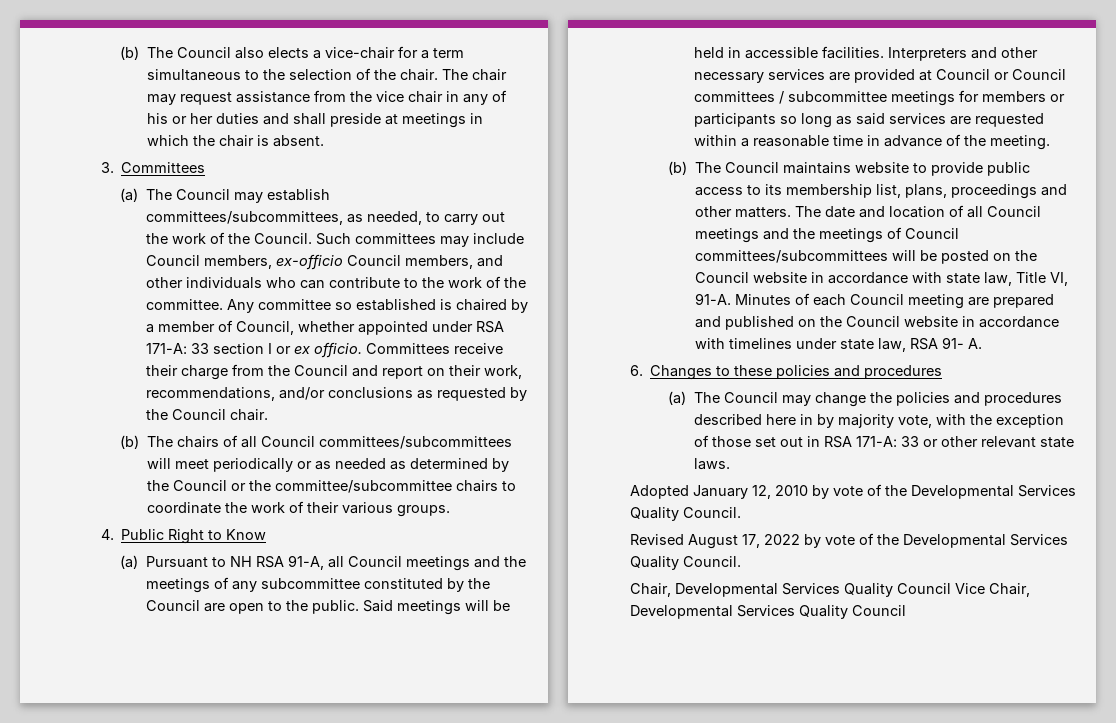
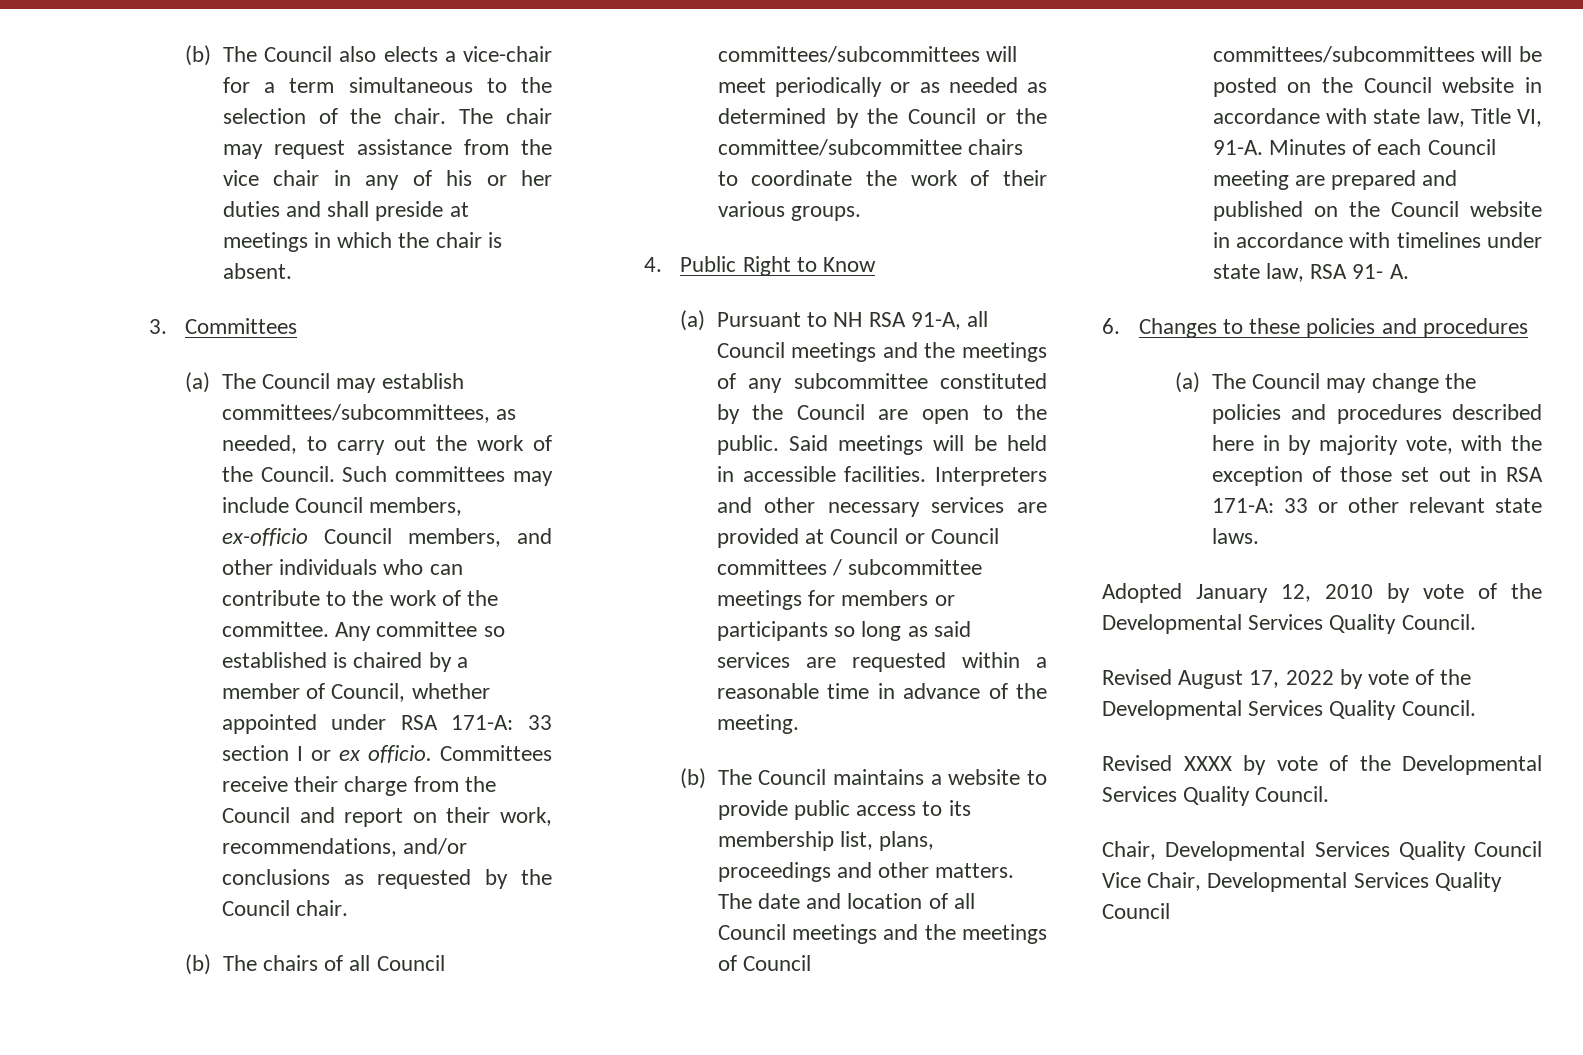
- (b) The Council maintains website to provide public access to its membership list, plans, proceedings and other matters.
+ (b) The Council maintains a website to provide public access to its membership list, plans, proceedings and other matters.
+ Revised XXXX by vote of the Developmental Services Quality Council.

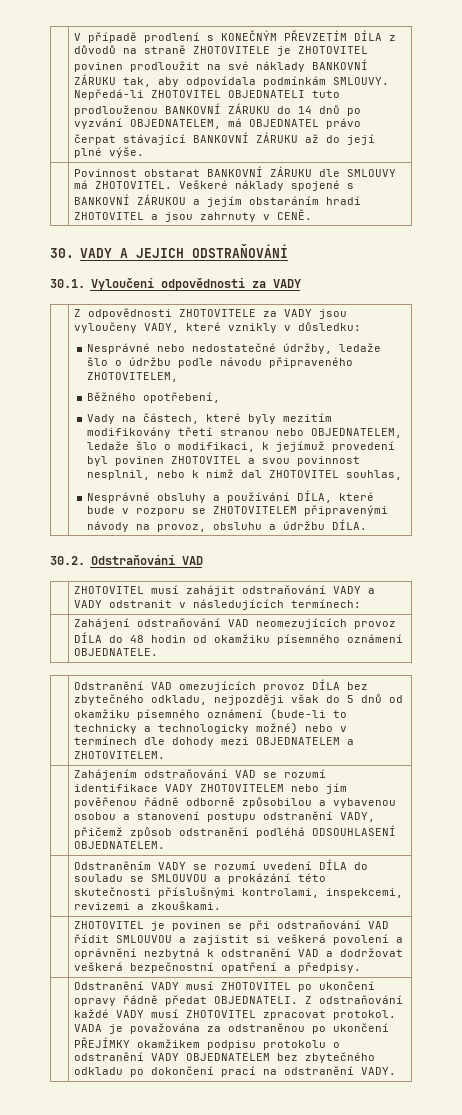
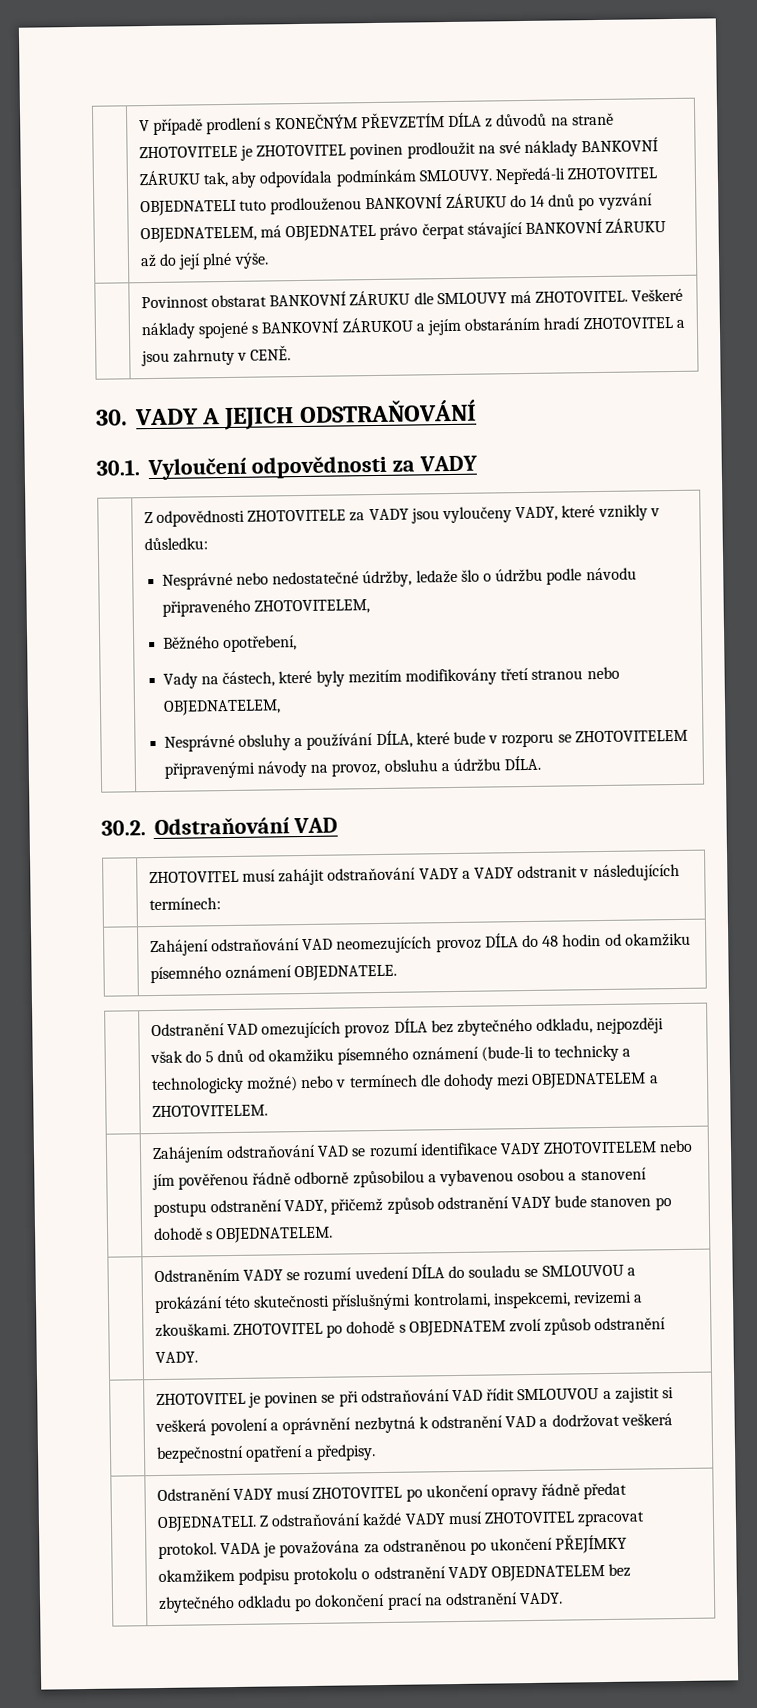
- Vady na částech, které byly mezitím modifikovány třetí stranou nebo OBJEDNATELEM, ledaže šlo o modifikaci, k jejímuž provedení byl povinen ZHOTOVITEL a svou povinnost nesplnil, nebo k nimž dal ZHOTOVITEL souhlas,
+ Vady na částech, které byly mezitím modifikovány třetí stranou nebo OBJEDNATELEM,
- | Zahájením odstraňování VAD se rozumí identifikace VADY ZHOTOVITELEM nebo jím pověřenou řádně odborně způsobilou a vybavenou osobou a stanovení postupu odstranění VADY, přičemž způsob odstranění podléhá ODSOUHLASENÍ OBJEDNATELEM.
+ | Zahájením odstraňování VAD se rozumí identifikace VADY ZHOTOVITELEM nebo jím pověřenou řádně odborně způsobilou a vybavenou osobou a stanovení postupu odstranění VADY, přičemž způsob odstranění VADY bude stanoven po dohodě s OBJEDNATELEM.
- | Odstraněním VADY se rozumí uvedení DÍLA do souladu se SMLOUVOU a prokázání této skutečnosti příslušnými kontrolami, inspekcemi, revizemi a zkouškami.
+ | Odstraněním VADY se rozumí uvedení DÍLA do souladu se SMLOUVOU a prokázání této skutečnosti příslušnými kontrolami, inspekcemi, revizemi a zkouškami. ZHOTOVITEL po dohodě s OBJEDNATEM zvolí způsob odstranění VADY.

---

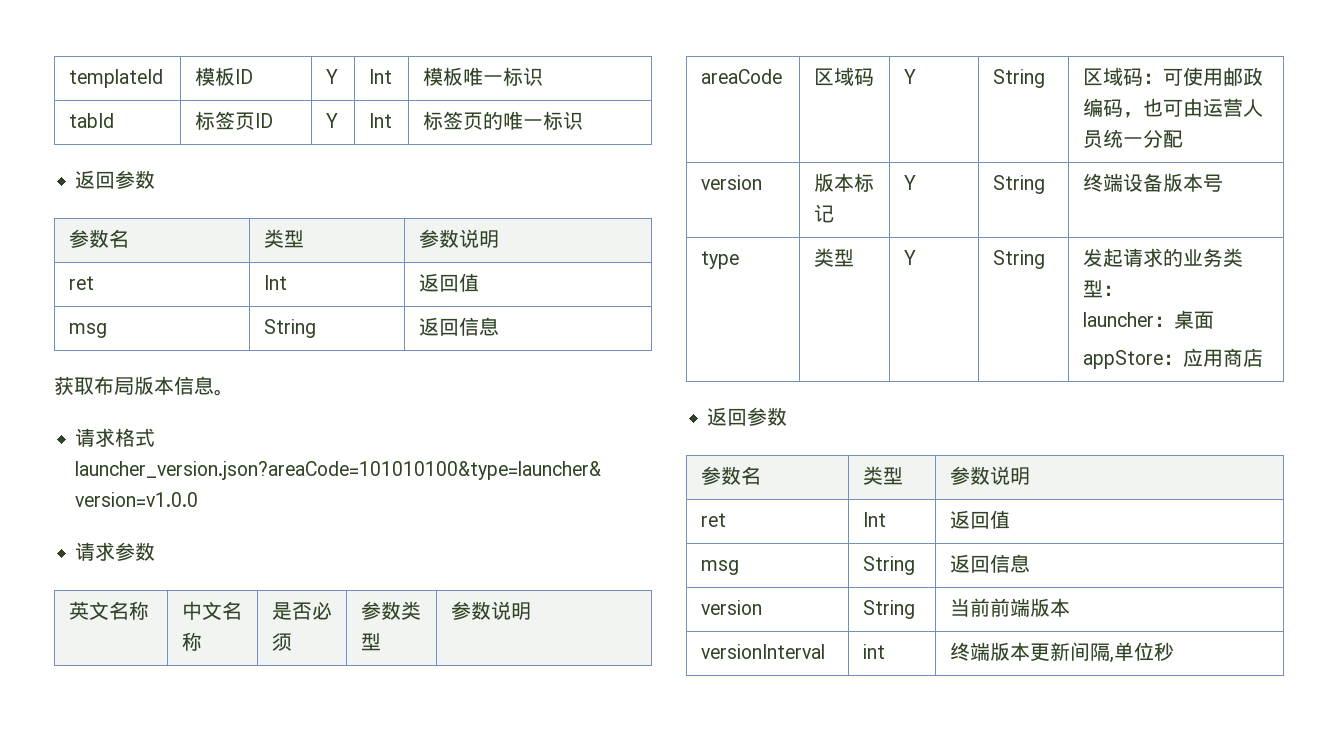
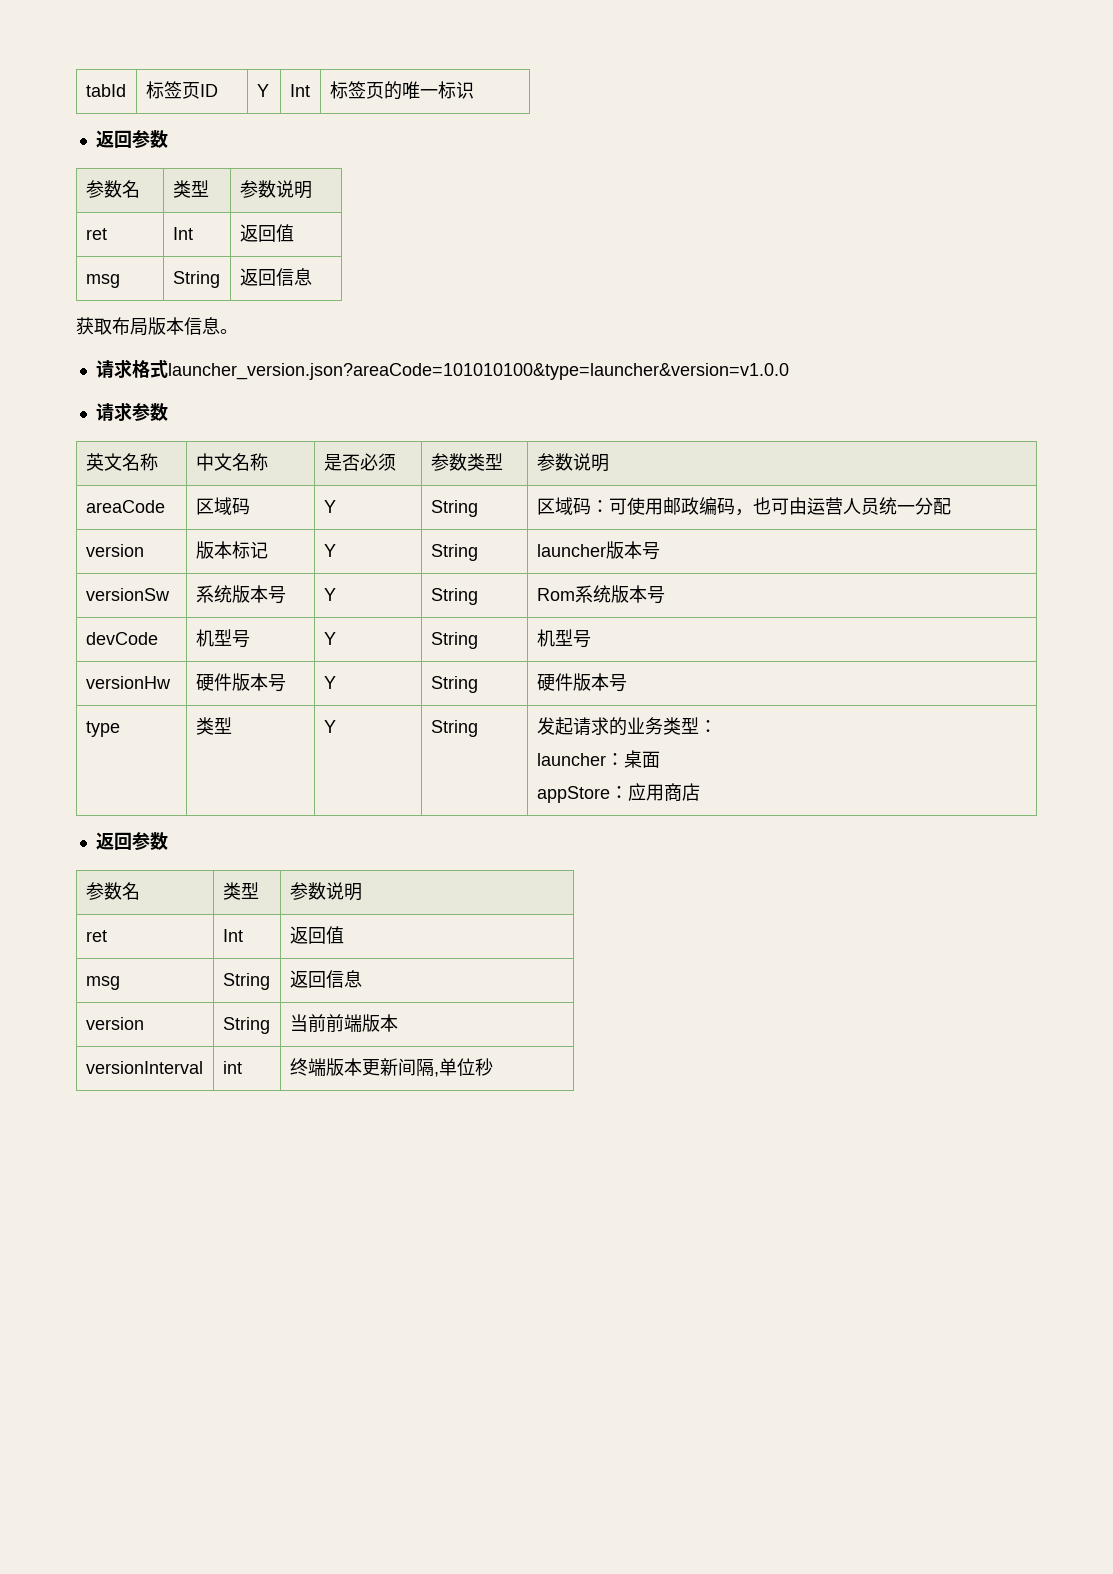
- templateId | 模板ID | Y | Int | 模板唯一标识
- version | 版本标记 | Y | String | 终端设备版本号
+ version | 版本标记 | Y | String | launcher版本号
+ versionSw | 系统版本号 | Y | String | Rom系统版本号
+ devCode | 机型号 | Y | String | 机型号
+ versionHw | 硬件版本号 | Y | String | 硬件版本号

==

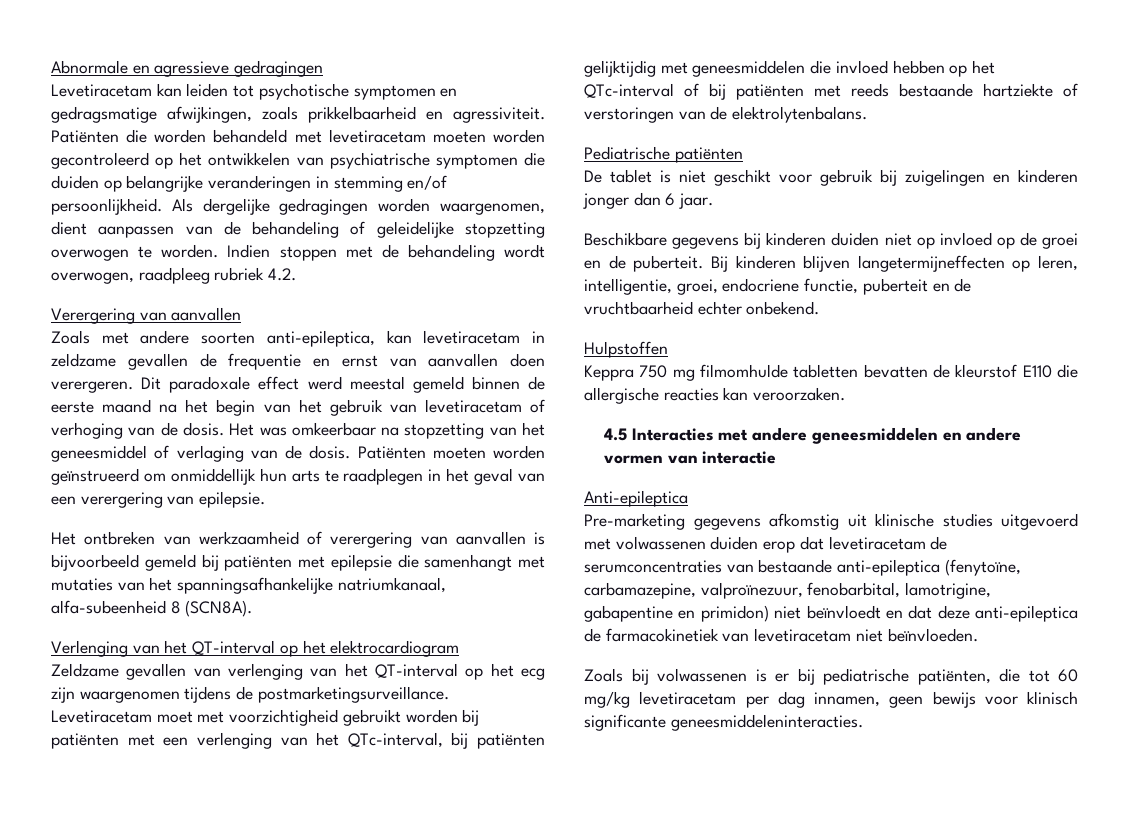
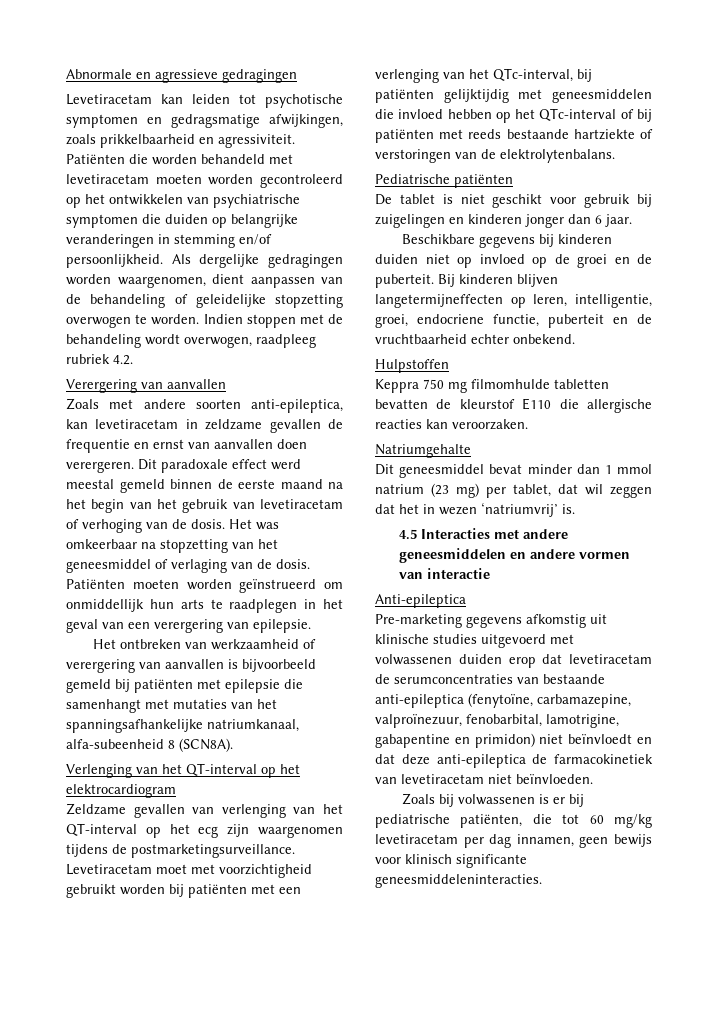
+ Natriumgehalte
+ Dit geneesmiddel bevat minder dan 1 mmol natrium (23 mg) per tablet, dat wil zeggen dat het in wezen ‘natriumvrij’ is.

== Work required ==
Using the entries above, return exactly the lines from the line with "- version | 版本标记 | Y | String | 终端设备版本号" to the line with "String | 硬件版本号", counting both of those lines.

== Output ==
- version | 版本标记 | Y | String | 终端设备版本号
+ version | 版本标记 | Y | String | launcher版本号
+ versionSw | 系统版本号 | Y | String | Rom系统版本号
+ devCode | 机型号 | Y | String | 机型号
+ versionHw | 硬件版本号 | Y | String | 硬件版本号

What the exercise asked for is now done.